Dans un jugement historique, le ministère public chilien a atteint sa première condamnation pour le crime de suicide féminin depuis que la loi Antonia, appelée, a commencé à être gouvernée, après que ce chiffre légal a été accrédité dans le décès d'une femme dans la ville de Copiapó (800 km au nord de Santiago), en 2023. Le défenseur a été condamné à cinq ans dans les prisons, un pénalty qui subira la moderne de préoccupation.
Ariel Guzmán Moya, procureur adjoint de cette ville, a expliqué qu'après la mort de la victime « et avec des informations par la suite livrées par des parents de la victime, le bureau du procureur a élargi l'objectif d'enquête depuis qu'il y avait des actions pour enquêter sur le nouveau type criminel de suicide féminide » Chv.
Le persécuteur a expliqué que, afin d'établir de manière fiable les faits, l'unité de genre spécialisée du procureur local dans sa vie.
Pour sa part, le directeur de l'unité de genre du bureau du procureur national, Ivonne Sepúlveda Sánchez, a déclaré que les faits constituant un crime avaient eu lieu systématiquement dans un contexte de violence de genre.

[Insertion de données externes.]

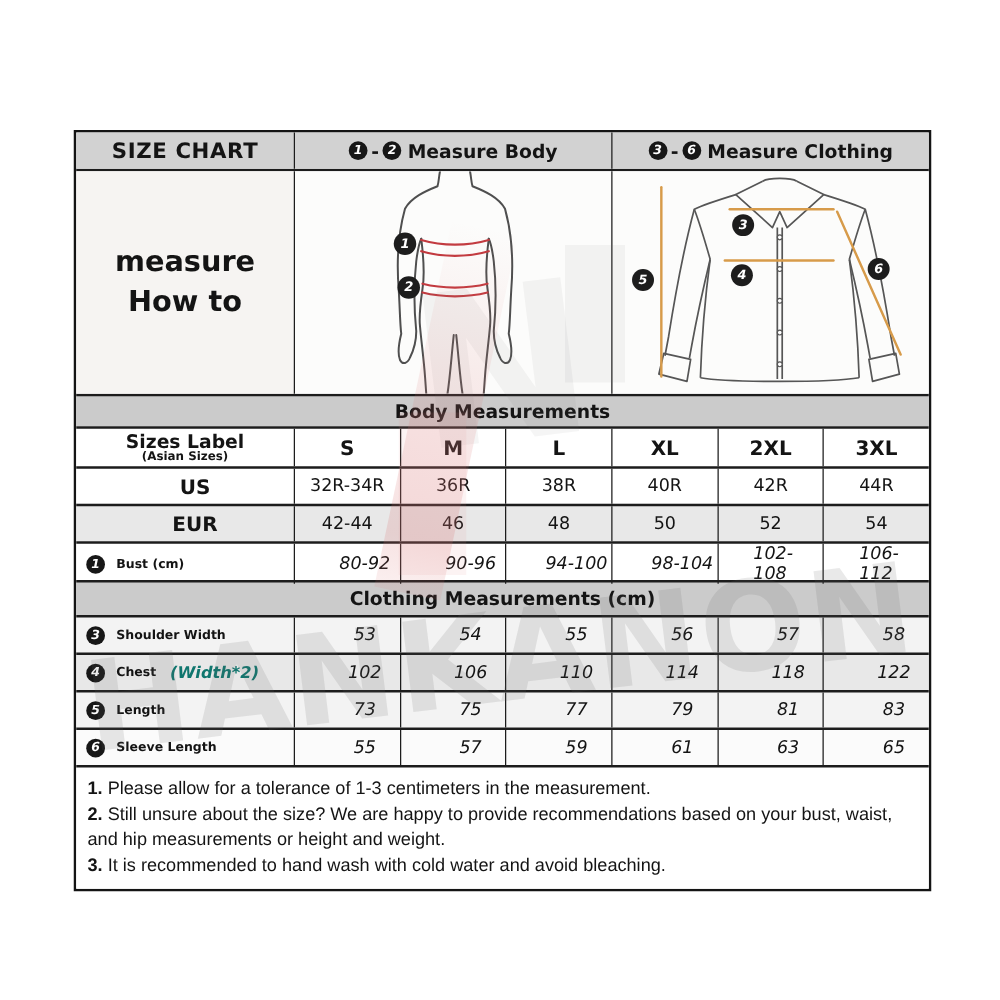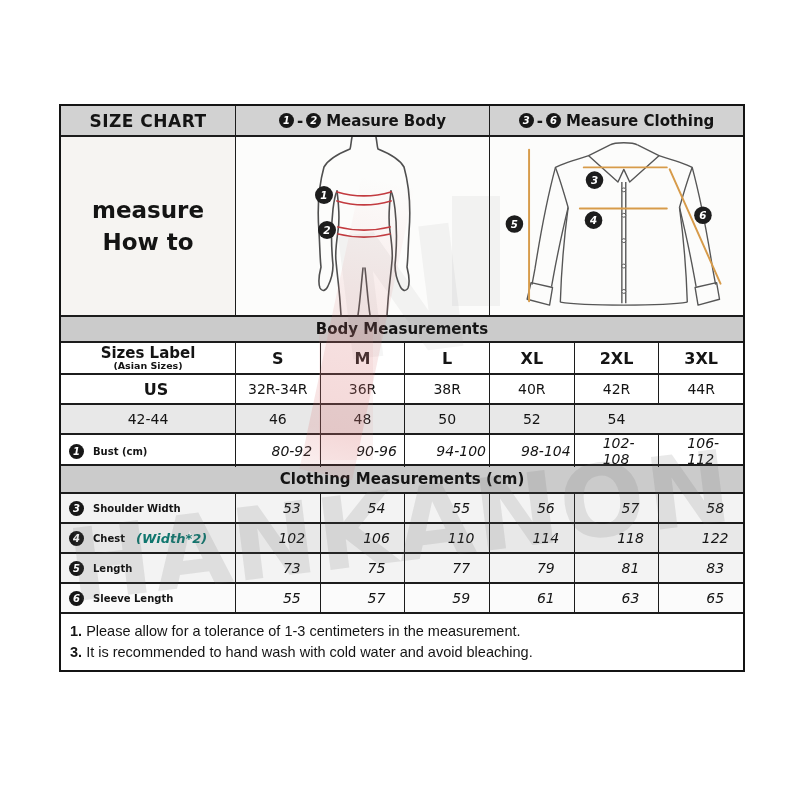--- a/index.html
+++ b/index.html
@@ -188,20 +188,21 @@
       <div class="lbold">US</div>
       <div class="vcell">32R-34R</div>
       <div class="vcell">36R</div>
       <div class="vcell">38R</div>
       <div class="vcell">40R</div>
       <div class="vcell">42R</div>
       <div class="vcell">44R</div>
     </div>
 
     <div class="rowgrid r28 bg-g1">
+      <div class="lbold">EUR</div>
       <div class="vcell">42-44</div>
       <div class="vcell">46</div>
       <div class="vcell">48</div>
       <div class="vcell">50</div>
       <div class="vcell">52</div>
       <div class="vcell">54</div>
     </div>
 
     <div class="rowgrid r29 bg-white">
       <div class="labelflex">
@@ -266,20 +267,21 @@
       <div class="vcell ital">55</div>
       <div class="vcell ital">57</div>
       <div class="vcell ital">59</div>
       <div class="vcell ital">61</div>
       <div class="vcell ital">63</div>
       <div class="vcell ital">65</div>
     </div>
 
     <div class="notes">
       <p><span class="nnum">1.</span> <span>Please allow for a tolerance of 1-3 centimeters in the measurement.</span></p>
+      <p><span class="nnum">2.</span> <span>Still unsure about the size? We are happy to provide recommendations based on your bust, waist, and hip measurements or height and weight.</span></p>
       <p><span class="nnum">3.</span> <span>It is recommended to hand wash with cold water and avoid bleaching.</span></p>
     </div>
 
   </div>
 
   <div class="wm" id="wm-letter">N</div>
   <div class="wm" id="wm-letter2"></div>
   <div class="wm" id="wm-pink"></div>
   <div class="wm" id="wm-pink2"></div>
   <div class="wm" id="wm-main">HANKANON</div>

« Pour cette raison, nous appelons ces cas comme un crime complexe qui nécessite un aperçu spécial des agents de l'État, en plus d'un problème de sécurité publique qui implique de regarder avec une perspective de genre tout cela illicite pour éviter l'impunité de leurs auteurs », a-t-il déclaré.

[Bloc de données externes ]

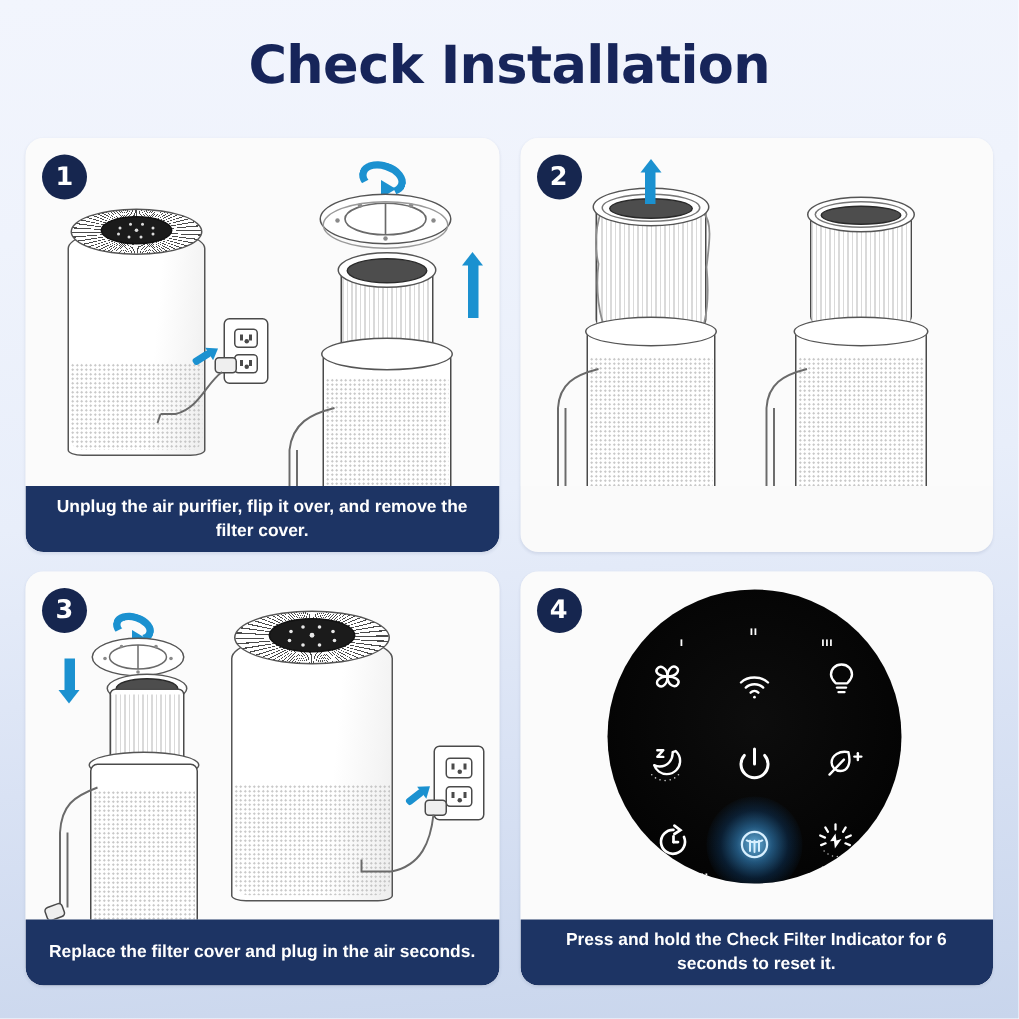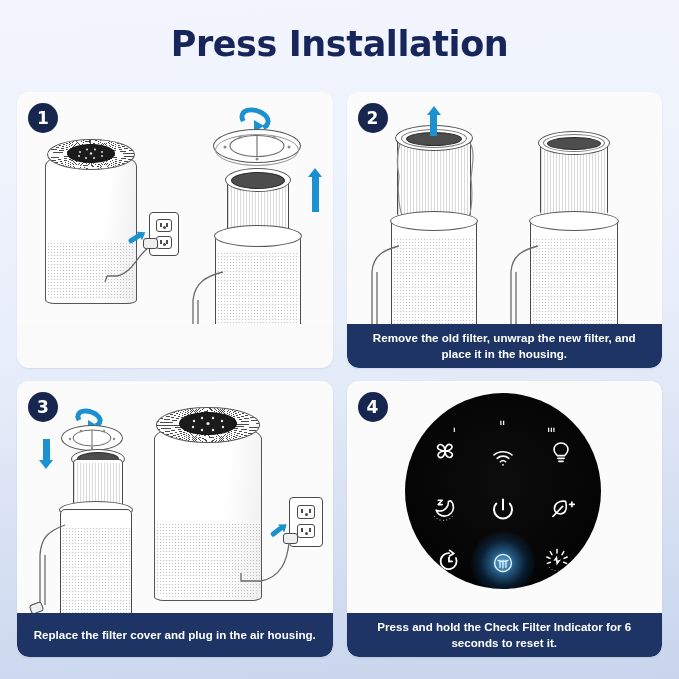--- a/index.html
+++ b/index.html
@@ -188,21 +188,21 @@
     width:64px;height:64px;border-radius:50%;
     background:radial-gradient(circle,rgba(120,205,255,.85) 0%,rgba(56,150,220,.55) 26%,rgba(20,85,150,.30) 50%,rgba(5,30,60,0) 74%);
   }
   svg{display:block;overflow:visible;}
 </style>
 </head>
 <body>
 
 <div class="page">
 
-  <div class="title">Press Installation</div>
+  <div class="title">Check Installation</div>
 
   <div class="grid">
 
     <div class="panel p1">
       <div class="badge">1</div>
       <div class="art">
 
         <div class="cyl" style="left:28px;top:60px;width:92px;height:152px;"></div>
         <div class="mesh" style="left:30px;top:150px;width:88px;height:58px;border-bottom-left-radius:8px;border-bottom-right-radius:8px;"></div>
         <div class="grille" style="left:30px;top:47px;width:88px;height:31px;"></div>
@@ -269,20 +269,21 @@
         <svg style="position:absolute;left:168px;top:174px;" width="46" height="92" viewBox="0 0 46 92">
           <path d="M38 6 C 22 10, 10 16, 8 34 L 8 88" fill="none" stroke="#6a6a6a" stroke-width="1.3"></path>
           <path d="M13 34 L 13 88" fill="none" stroke="#6a6a6a" stroke-width="1.3"></path>
         </svg>
 
         <div class="arr up" style="left:291px;top:76px;width:14px;height:44px;">
           <div class="head"></div>
             <div class="stem" style="height:36px;"></div>
         </div>
       </div>
+      <div class="caption">Unplug the air purifier, flip it over, and remove the filter cover.</div>
     </div>
 
     <div class="panel p2">
       <div class="badge">2</div>
       <div class="art">
 
         <div class="body-white" style="left:50px;top:44px;width:74px;height:82px;border-radius:5px;"></div>
         <div class="pleat" style="left:51px;top:50px;width:72px;height:74px;"></div>
         <svg style="position:absolute;left:40px;top:30px;" width="98" height="108" viewBox="0 0 98 108">
           <path d="M14 18 C 10 14, 20 10, 26 12 C 34 6, 52 4, 62 10 C 72 8, 84 12, 82 20
@@ -318,21 +319,20 @@
             <div class="head"></div>
         </div>
         <div class="body-white" style="left:183px;top:126px;width:88px;height:134px;border-radius:6px 6px 0 0;"></div>
         <div class="ell" style="left:182px;top:119px;width:90px;height:20px;"></div>
         <div class="mesh" style="left:185px;top:146px;width:84px;height:112px;"></div>
         <svg style="position:absolute;left:157px;top:150px;" width="40" height="110" viewBox="0 0 40 110">
           <path d="M34 4 C 18 8, 8 14, 7 30 L 7 106" fill="none" stroke="#6a6a6a" stroke-width="1.3"></path>
           <path d="M12 30 L 12 106" fill="none" stroke="#6a6a6a" stroke-width="1.3"></path>
         </svg>
       </div>
-      <div class="caption">Remove the old filter, unwrap the new filter, and place it in the housing.</div>
     </div>
 
     <div class="panel p3">
       <div class="badge">3</div>
       <div class="art">
 
         <div class="rot" style="left:58px;top:28px;width:28px;height:19px;">
           <div class="ring"></div>
             <div class="tip"></div>
         </div>
@@ -394,21 +394,21 @@
           <i class="l"></i>
             <i class="r"></i>
             <u></u>
         </div>
         <div class="arr-plug" style="left:253px;top:148px;transform:rotate(-38deg);"></div>
         <div class="plug" style="left:266px;top:152px;"></div>
         <svg style="position:absolute;left:214px;top:158px;" width="64" height="56" viewBox="0 0 64 56">
           <path d="M58 4 C 56 22, 50 38, 30 42 L 10 42 L 10 34" fill="none" stroke="#6a6a6a" stroke-width="1.3"></path>
         </svg>
       </div>
-      <div class="caption">Replace the filter cover and plug in the air housing.</div>
+      <div class="caption">Replace the filter cover and plug in the air seconds.</div>
     </div>
 
     <div class="panel p4">
       <div class="badge">4</div>
       <div class="art">
 
         <div class="cpanel" style="left:58px;top:12px;width:196px;height:196px;">
 
           <div class="cp-lbl" style="left:50px;top:36px;">I</div>
           <div class="cp-lbl" style="left:98px;top:29px;">II</div>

En décembre 2022, le gouvernement borique a promulgué la loi d'Antonia, qui vise à protéger le traitement et l'intégrité dignes des victimes de violence sexuelle et qui ont créé deux nouveaux types criminels: l'induction du suicide et du suicide fémicide.
Cette loi sanctionne qui « à l'occasion de faits antérieurs constituant la violence de genre, commis par la victime, provoquera le suicide d'une femme ».
Le règlement indique que les personnes reconnues coupables de ces crimes seront «sanctionnées par la peine de prison mineure à leur prison maximale à son degré minimum en tant qu'auteur de Fémicide Suicide», bien qu'il n'établit pas un délai à cet égard, ce qui, selon certaines voix, contrairement à la loi, ouvre les portes à une éventuelle confusion ou abus.
Il faut se rappeler que la loi d'Antonia a été inspirée après le suicide d'Antonia Barra (21 ans), dont le seul accusé, Martín Pradenas Dürr, a reçu 17 ans de prison fin juillet 2023 après un long jugement pour des crimes répétés d'abus et de victime contre les victimes de plus de 14 ans et un mineur de cet âge.